1.  The horses have definitely not been rescued.  They have been in that field for at least 6 months (I first saw them there in March, and didnt notice any signs of emaciation... but then, unless they were in a state as bad as this, i probably wouldnt!)

2.  It was wet and dark, so we didnt actually get to see either the chestnut or the palomino as our only encounter was with the very small and pissed-off dapple grey pony!!!

As we were leaving, a car pulled up and somebody called Helen (a friend of Lorraine...?) who "rescues horses" arrived (with a husband maybe?) and went off into the field with torches.  She sounded like she knew what she was doing, so we left them to it.  

3.  At 10am tomorrow morning, there will be a gathering of supporters meeting at the field.  Local and national press have been contacted. [/quote


LMAO...that's our Helen and yes she does know her stuff


----------



## TS_ (2 September 2009)

The poison signs could just be put there to keep people off the land so that no one sees the state of the poor horses. Therefore it may not be at all linked to their condition, at least I would hope it's not!
I've been following this thread since it started and I really hope someone from the press takes the story so that someone will help them. I would help if I could be I'm 2 1/2 - 3 hours away and haven't been driving long so don't think I could do the journey, or be of any help!
Well done to all those willing to offer what ever they have. This thread has definatly restored my faith in the world. As I began reading the thread I actually said out load that I love the horse world


----------



## B_2_B (2 September 2009)

I really hope some form of press gets there tomorrow!
RSPCA should be made to explain!


----------



## Chestnutmare (2 September 2009)

ive been thinking....the RSPCA visited them a month ago.....did they not have water in this time either?? with all the hot weather we have had, I wouldve thought that poor chestnut wouldve collapsed by now???
No animal can live without water...nor food of any kind!!!
I'm telling everyone I can about this......i'm sooo horrified by it....as i've had to put one of my horses down that was soo well loved this kind of story really sickens me to the pit of my stomach how anyone can let them get like this????
Hope they can locate owners and bloody starve them the B@@@@@ds!!!!!

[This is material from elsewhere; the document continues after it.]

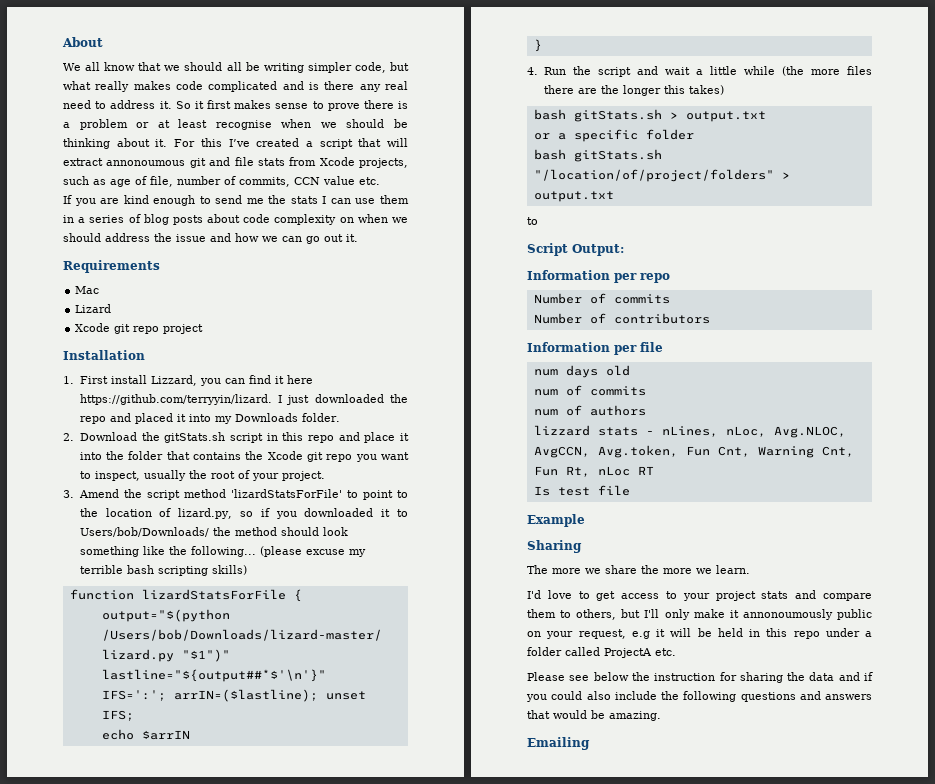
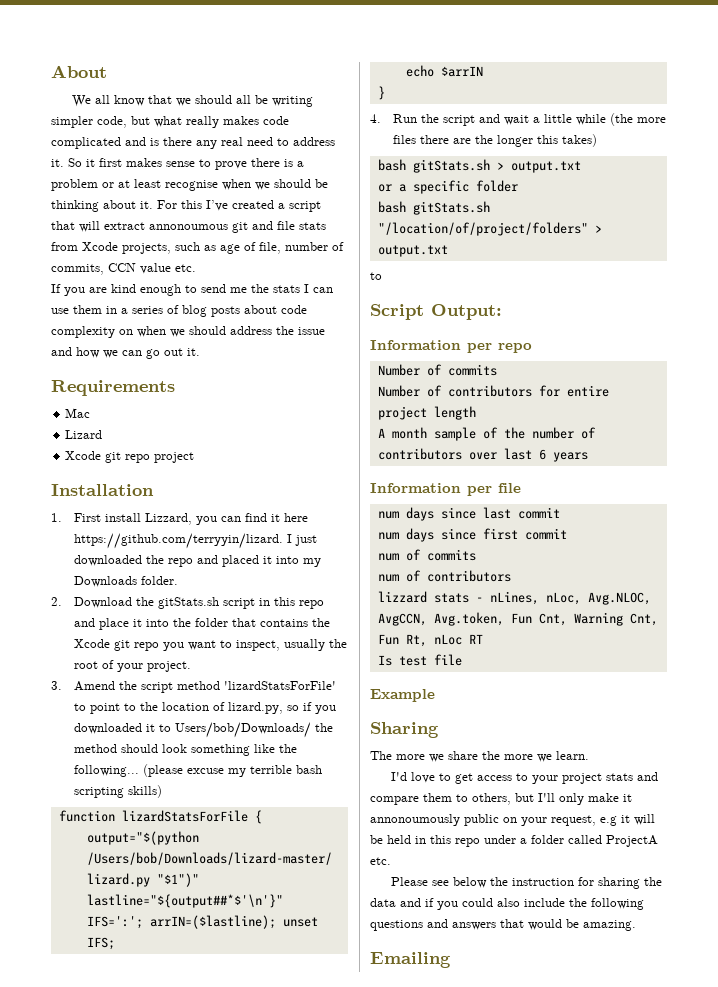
(710, 318) none -> [538,385,609,397] [377,406,476,420] [377,427,596,441] [377,448,588,462] for entire project length // A month sample of the number of contributors over last 6 years
[605,365,630,376] old -> [440,507,560,519] [377,528,567,542] since last commit // num days since first commit
[589,405,646,416] authors -> [426,570,511,582] contributors

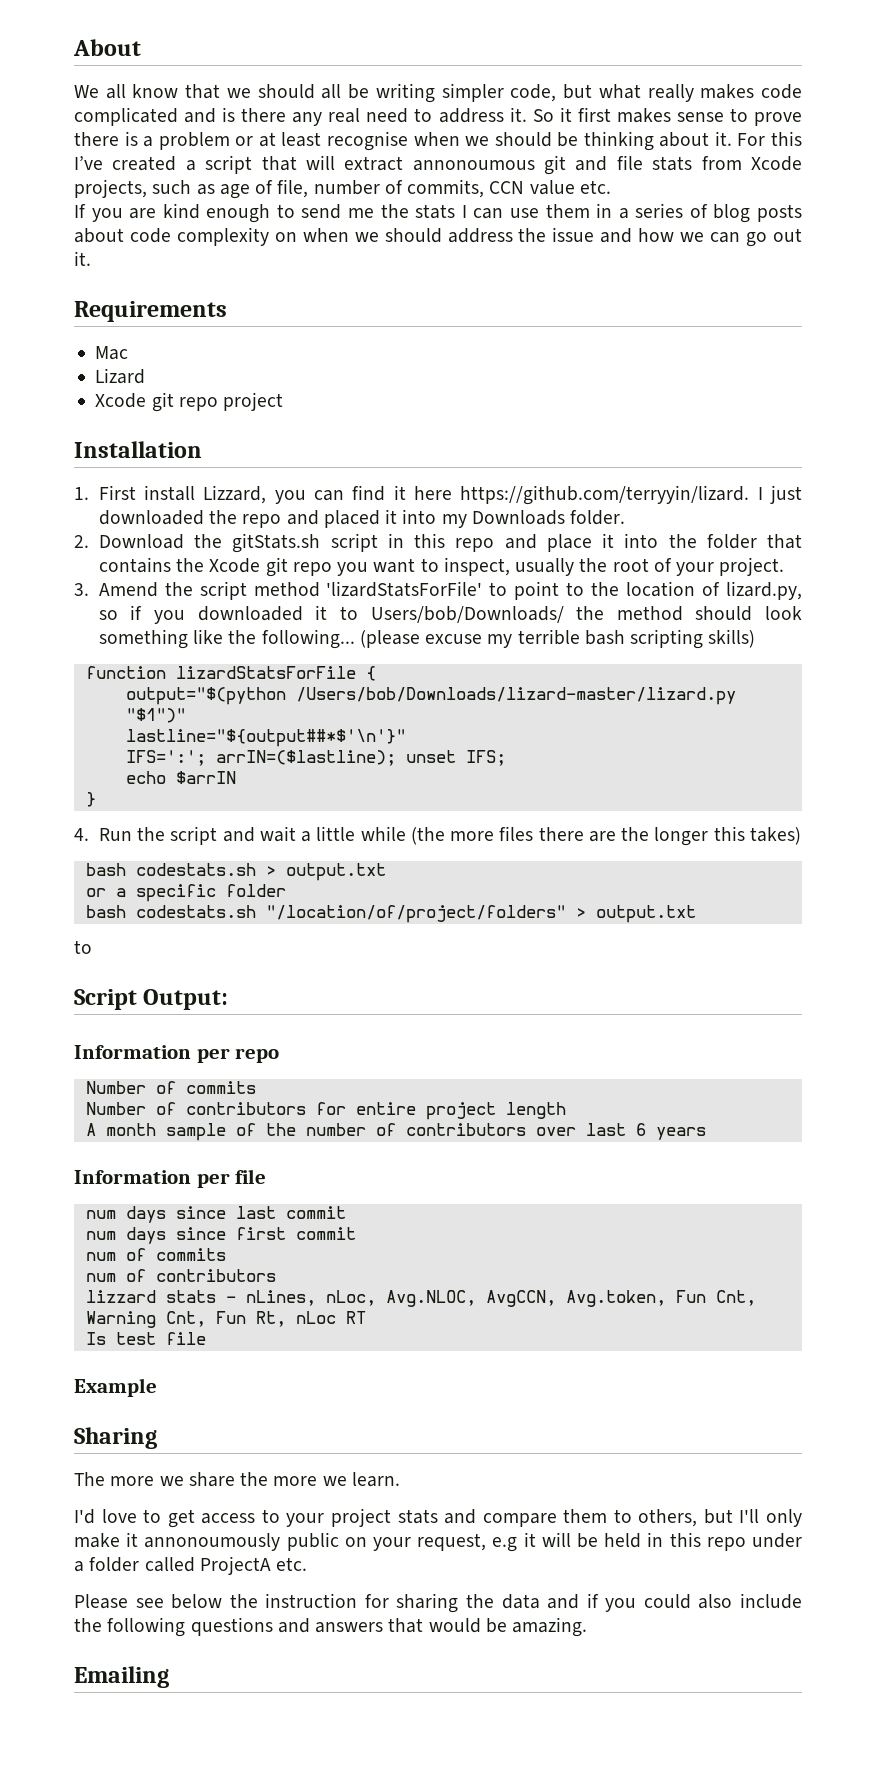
[412,159,490,173] gitStats.sh -> [135,863,256,876] codestats.sh
[412,201,490,215] gitStats.sh -> [135,905,256,918] codestats.sh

Let there be light at the end for these guys?? why aren't the other in the same condition as chestnut?? maybe they've just been bought or something?? who knows?


----------



## samstar (2 September 2009)

its lovely to hear there is some one there now who knows what they are doing, poor horses


----------



## itsme123 (2 September 2009)

BER I've posted the number for the vets earlier on in the post, would you like to phone them (get the emergency number from their main number) speak to the vet yourself just to reiterate what he told me please??


----------



## MerryRowy (2 September 2009)

Sadly seems like this is another case that the RSPCA are going to get away with!!


----------



## 3Beasties (2 September 2009)

Despite the state of these poor ponies I am sat here feeling quite positive.  It is quite incredible how everyone on HHO pulls together when awful situations like this come up, it really does restore my faith in humankind.


----------



## Slinkyunicorn (2 September 2009)

BER - so did Helen manage to see if they had water - should we still go in the morning with water or are we best leaving it?


----------



## RSL (2 September 2009)

[ QUOTE ]
[ QUOTE ]
Can I just ask, To many pages to read sorry but is there any chance these horses were rescued? hence why they are in this condition, If they have only been there a month? 

[/ QUOTE ]

I dont think they have been rescued, If its that cold down there. I would imagine they would be rugged up, I would also think there would be water down there if the owners cared for them. 

[/ QUOTE ]

What if they are novice owners? thought they were doing good by rescuing these horses? but really have no clue.


----------



## RSL (2 September 2009)

[ QUOTE ]
Hi back again:

1.  The horses have definitely not been rescued.  They have been in that field for at least 6 months (I first saw them there in March, and didnt notice any signs of emaciation... but then, unless they were in a state as bad as this, i probably wouldnt!)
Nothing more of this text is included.